Es gibt kaum eine Art politischer, wirtschaftlicher und sozialer Vorzugsstellung, die England nicht besäße. Alle seine Bevölkerungsklassen haben die weite Welt vor sich. Es verfügt über Kolonien für Landwirte und für Viehzüchter, für Fabriksarbeiter und für Bergleute, für den Großkaufmann und für den Händler, für Abenteurer, für Beamte, für Offiziere und — man denke an Indien mit seinen hohen Regierungsstellen — für Ritter und Lords. Das Mutterland sorgt durch Riesenflotten für seine Ernährung, ist Festsaal und Familienmittelpunkt für alle, produziert nur Industrieerzeugnisse, braucht auf agrarische Interessen keine Rücksicht zu nehmen und kann die vorteilhaftesten Handelsverträge abschließen.
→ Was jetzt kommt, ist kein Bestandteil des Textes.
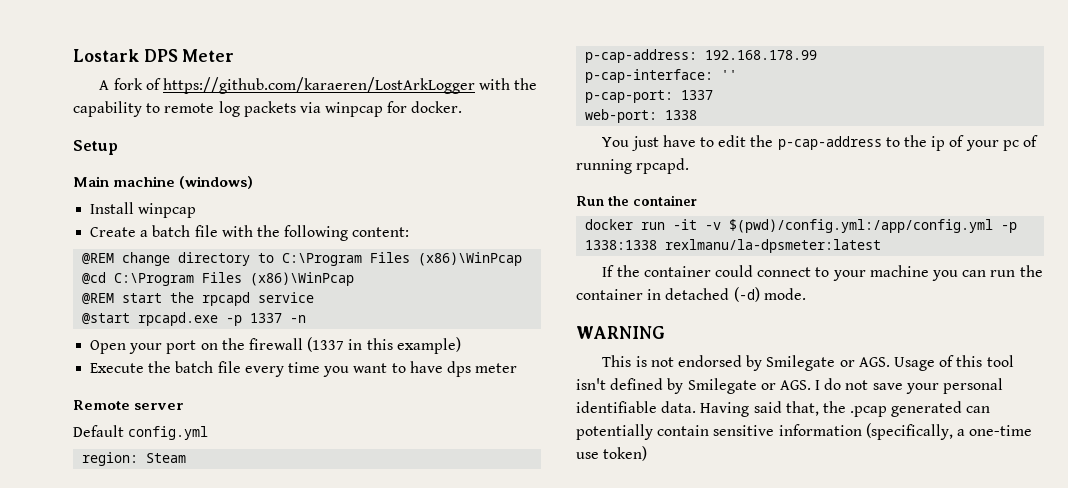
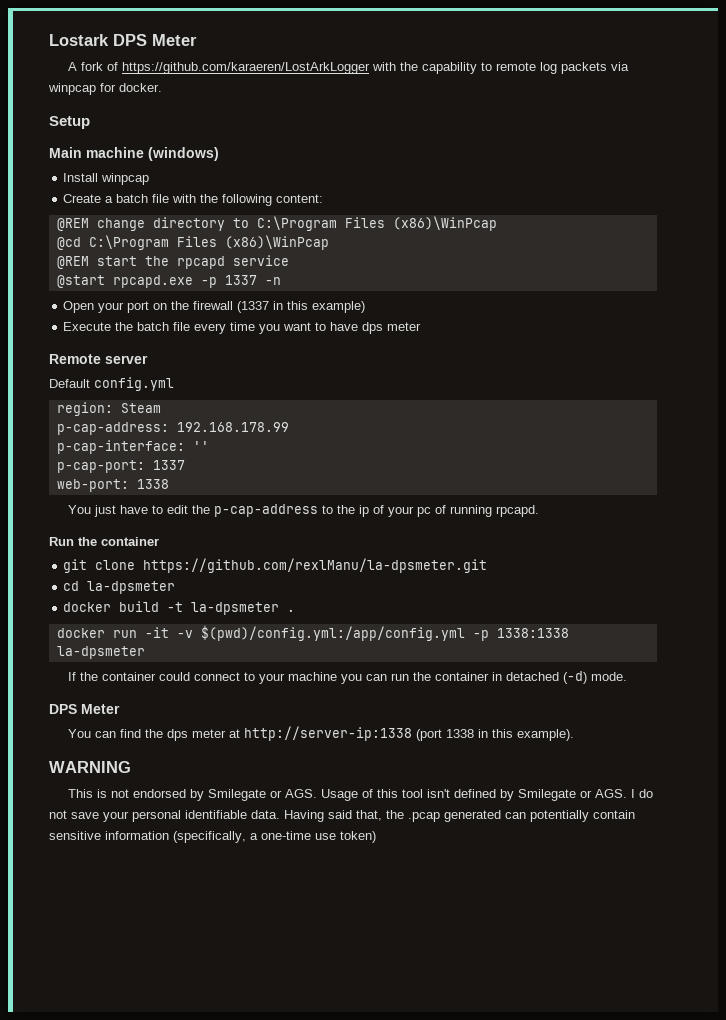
(697, 200) none -> [63,558,488,573] [63,581,176,594] [63,601,296,615] // git clone https://github.com/rexlManu/la-dpsmeter.git // cd la-dpsmeter // docker build -t la-dpsmeter .
[665,239,882,253] rexlmanu/la-dpsmeter:latest -> [56,646,145,659] la-dpsmeter
(806, 294) none -> [49,704,120,714] [68,726,575,741] // DPS Meter // You can find the dps meter at http://server-ip:1338 (port 1338 in this example).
Es vermittelt gegen reichen Gewinn den Warenaustausch der entlegensten Häfen, ist der internationale Geld- und Wechselmarkt, genießt selbst den größten Kredit, leiht Millionen in die Ferne und betreibt Unternehmungen an allen Enden der Erde. Sein Reichtum und das Alter seiner freien Institutionen verschaffen ihm Ansehen und gewinnen ihm leichter als den meisten anderen Staaten Sympathien in der Fremde. Die Sitten seiner Gesellschaft werden nachgeahmt, seine Sprache ist überall bekannt, seine Auffassungen und Urteile verbreiten sich am leichtesten und es hat mehr Einfluß auf die allgemeine Meinungsbildung als seine Konkurrenten. Jeder Staat, der eine Küste hat, muß mit Englands Seemacht rechnen und selbst ist es unangreifbar—ist es aber wirklich noch unangreifbar? Der ängstliche Zweifel darüber, seit Deutschland sich eine starke Marine geschaffen hat, der Gedanke, daß künftige Eroberungen in überseeischen Ländern durch das Eingreifen Deutschlands erschwert werden könnten, das Streben, eine Einigung der großen Kontinentalmächte, die sich gegen England richten könnte, zu verhindern, hat die englische Politik der Eduardschen Zeit bestimmt.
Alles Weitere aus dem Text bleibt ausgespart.